### SUPPLIED ENTRIES

>>>>>

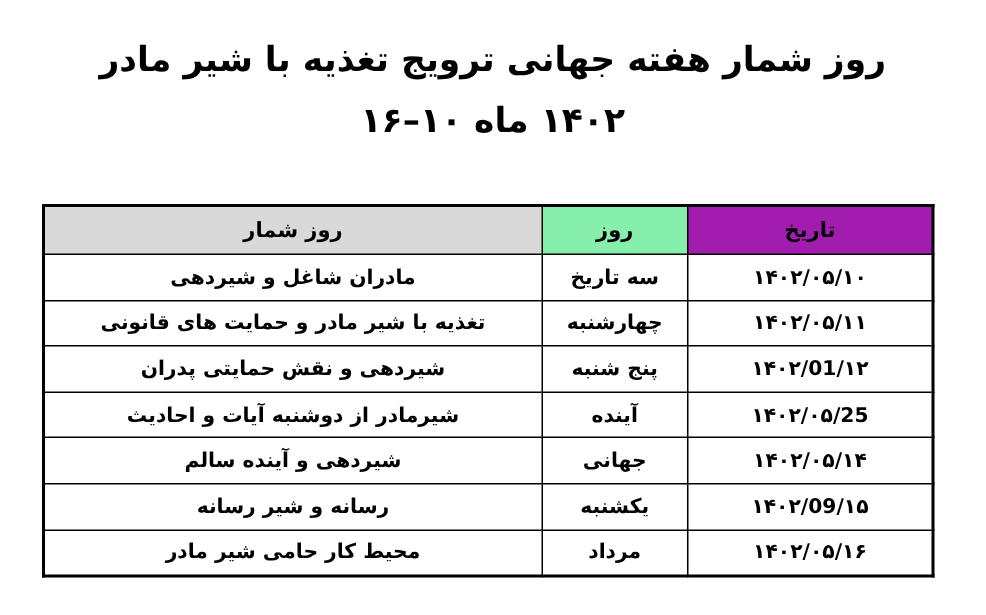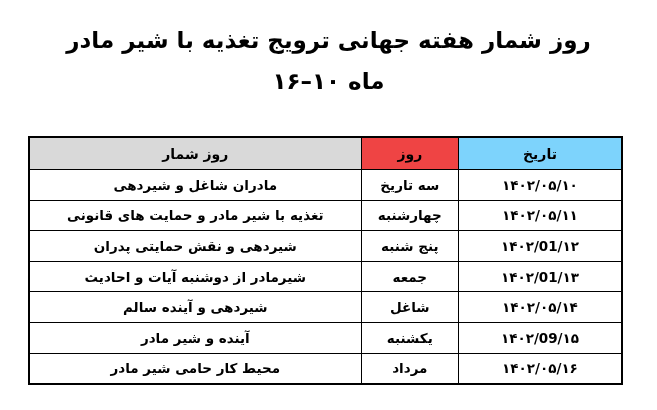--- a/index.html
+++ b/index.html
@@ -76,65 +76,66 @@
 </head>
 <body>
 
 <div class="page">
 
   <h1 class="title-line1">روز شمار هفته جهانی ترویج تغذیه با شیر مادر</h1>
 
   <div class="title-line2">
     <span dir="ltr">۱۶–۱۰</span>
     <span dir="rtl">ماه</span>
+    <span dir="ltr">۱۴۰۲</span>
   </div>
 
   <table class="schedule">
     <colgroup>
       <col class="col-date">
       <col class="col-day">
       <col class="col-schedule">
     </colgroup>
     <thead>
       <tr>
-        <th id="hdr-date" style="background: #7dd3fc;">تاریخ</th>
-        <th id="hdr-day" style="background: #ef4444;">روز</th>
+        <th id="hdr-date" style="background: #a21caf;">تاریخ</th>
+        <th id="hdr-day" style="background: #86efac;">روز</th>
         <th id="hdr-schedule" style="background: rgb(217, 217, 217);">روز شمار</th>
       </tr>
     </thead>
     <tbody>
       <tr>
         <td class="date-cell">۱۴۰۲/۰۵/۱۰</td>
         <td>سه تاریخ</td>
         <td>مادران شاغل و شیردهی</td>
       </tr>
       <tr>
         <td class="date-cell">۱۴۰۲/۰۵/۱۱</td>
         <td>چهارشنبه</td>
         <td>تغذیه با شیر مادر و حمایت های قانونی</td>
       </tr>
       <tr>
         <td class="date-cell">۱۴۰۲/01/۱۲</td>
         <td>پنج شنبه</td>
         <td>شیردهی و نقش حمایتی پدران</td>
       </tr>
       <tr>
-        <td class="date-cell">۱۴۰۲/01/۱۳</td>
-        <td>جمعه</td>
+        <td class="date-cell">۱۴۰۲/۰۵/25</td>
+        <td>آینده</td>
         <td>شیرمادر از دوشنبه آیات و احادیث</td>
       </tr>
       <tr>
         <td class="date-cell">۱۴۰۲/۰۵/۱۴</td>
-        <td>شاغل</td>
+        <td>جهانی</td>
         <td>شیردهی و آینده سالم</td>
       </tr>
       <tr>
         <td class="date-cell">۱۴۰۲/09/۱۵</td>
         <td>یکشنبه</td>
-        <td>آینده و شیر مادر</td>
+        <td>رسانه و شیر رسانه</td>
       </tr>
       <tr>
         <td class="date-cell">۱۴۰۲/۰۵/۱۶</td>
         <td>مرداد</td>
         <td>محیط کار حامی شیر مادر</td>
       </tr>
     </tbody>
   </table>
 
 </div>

<<<<<

### INSTRUCTIONS FOR THE TASK
Word for word, restate all of the material, omitting the images.

### EXERCISE RESULT
--- a/index.html
+++ b/index.html
@@ -76,65 +76,66 @@
 </head>
 <body>
 
 <div class="page">
 
   <h1 class="title-line1">روز شمار هفته جهانی ترویج تغذیه با شیر مادر</h1>
 
   <div class="title-line2">
     <span dir="ltr">۱۶–۱۰</span>
     <span dir="rtl">ماه</span>
+    <span dir="ltr">۱۴۰۲</span>
   </div>
 
   <table class="schedule">
     <colgroup>
       <col class="col-date">
       <col class="col-day">
       <col class="col-schedule">
     </colgroup>
     <thead>
       <tr>
-        <th id="hdr-date" style="background: #7dd3fc;">تاریخ</th>
-        <th id="hdr-day" style="background: #ef4444;">روز</th>
+        <th id="hdr-date" style="background: #a21caf;">تاریخ</th>
+        <th id="hdr-day" style="background: #86efac;">روز</th>
         <th id="hdr-schedule" style="background: rgb(217, 217, 217);">روز شمار</th>
       </tr>
     </thead>
     <tbody>
       <tr>
         <td class="date-cell">۱۴۰۲/۰۵/۱۰</td>
         <td>سه تاریخ</td>
         <td>مادران شاغل و شیردهی</td>
       </tr>
       <tr>
         <td class="date-cell">۱۴۰۲/۰۵/۱۱</td>
         <td>چهارشنبه</td>
         <td>تغذیه با شیر مادر و حمایت های قانونی</td>
       </tr>
       <tr>
         <td class="date-cell">۱۴۰۲/01/۱۲</td>
         <td>پنج شنبه</td>
         <td>شیردهی و نقش حمایتی پدران</td>
       </tr>
       <tr>
-        <td class="date-cell">۱۴۰۲/01/۱۳</td>
-        <td>جمعه</td>
+        <td class="date-cell">۱۴۰۲/۰۵/25</td>
+        <td>آینده</td>
         <td>شیرمادر از دوشنبه آیات و احادیث</td>
       </tr>
       <tr>
         <td class="date-cell">۱۴۰۲/۰۵/۱۴</td>
-        <td>شاغل</td>
+        <td>جهانی</td>
         <td>شیردهی و آینده سالم</td>
       </tr>
       <tr>
         <td class="date-cell">۱۴۰۲/09/۱۵</td>
         <td>یکشنبه</td>
-        <td>آینده و شیر مادر</td>
+        <td>رسانه و شیر رسانه</td>
       </tr>
       <tr>
         <td class="date-cell">۱۴۰۲/۰۵/۱۶</td>
         <td>مرداد</td>
         <td>محیط کار حامی شیر مادر</td>
       </tr>
     </tbody>
   </table>
 
 </div>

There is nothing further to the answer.